In the records below, find every line that contains "коллективного" and list it.

#### [RECORDS SHOWN]

::::

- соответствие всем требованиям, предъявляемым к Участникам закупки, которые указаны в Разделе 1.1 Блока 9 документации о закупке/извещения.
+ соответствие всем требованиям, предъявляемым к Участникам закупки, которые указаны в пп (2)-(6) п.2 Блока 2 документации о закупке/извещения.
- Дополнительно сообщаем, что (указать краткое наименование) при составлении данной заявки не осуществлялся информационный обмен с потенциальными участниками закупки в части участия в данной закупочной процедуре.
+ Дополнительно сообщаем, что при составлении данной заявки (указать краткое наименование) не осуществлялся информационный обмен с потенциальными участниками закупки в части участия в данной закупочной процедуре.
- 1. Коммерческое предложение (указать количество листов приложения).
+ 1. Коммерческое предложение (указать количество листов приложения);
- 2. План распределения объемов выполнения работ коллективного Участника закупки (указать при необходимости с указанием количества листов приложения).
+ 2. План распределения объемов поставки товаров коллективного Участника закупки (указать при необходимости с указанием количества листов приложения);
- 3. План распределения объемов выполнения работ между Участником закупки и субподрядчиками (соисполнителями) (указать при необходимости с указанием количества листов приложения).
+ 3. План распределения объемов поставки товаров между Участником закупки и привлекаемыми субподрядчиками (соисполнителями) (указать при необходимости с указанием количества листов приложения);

::::

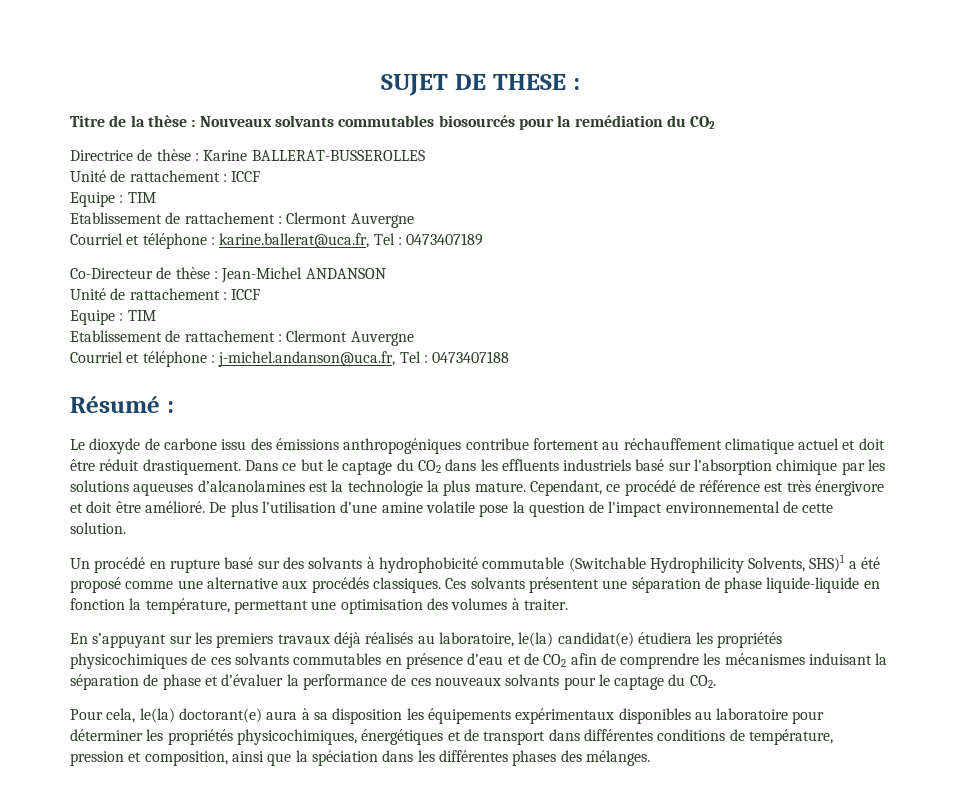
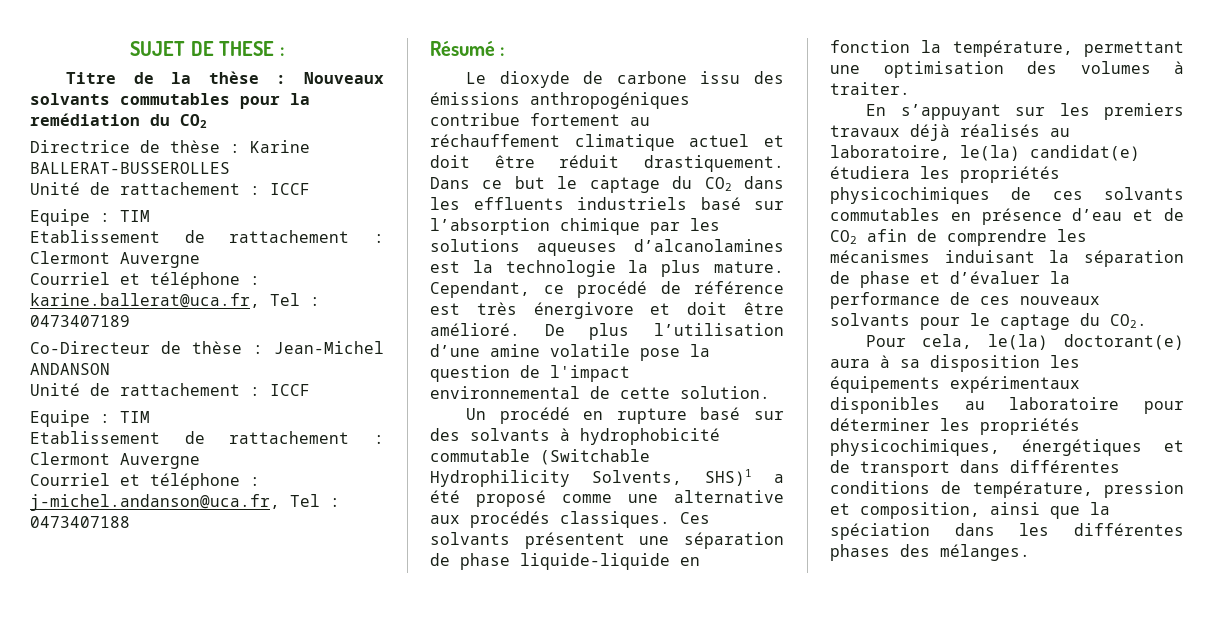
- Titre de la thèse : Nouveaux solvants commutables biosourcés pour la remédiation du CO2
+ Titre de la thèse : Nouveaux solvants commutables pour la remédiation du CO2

::::

#### [TASK RESULT]
- 2. План распределения объемов выполнения работ коллективного Участника закупки (указать при необходимости с указанием количества листов приложения).
+ 2. План распределения объемов поставки товаров коллективного Участника закупки (указать при необходимости с указанием количества листов приложения);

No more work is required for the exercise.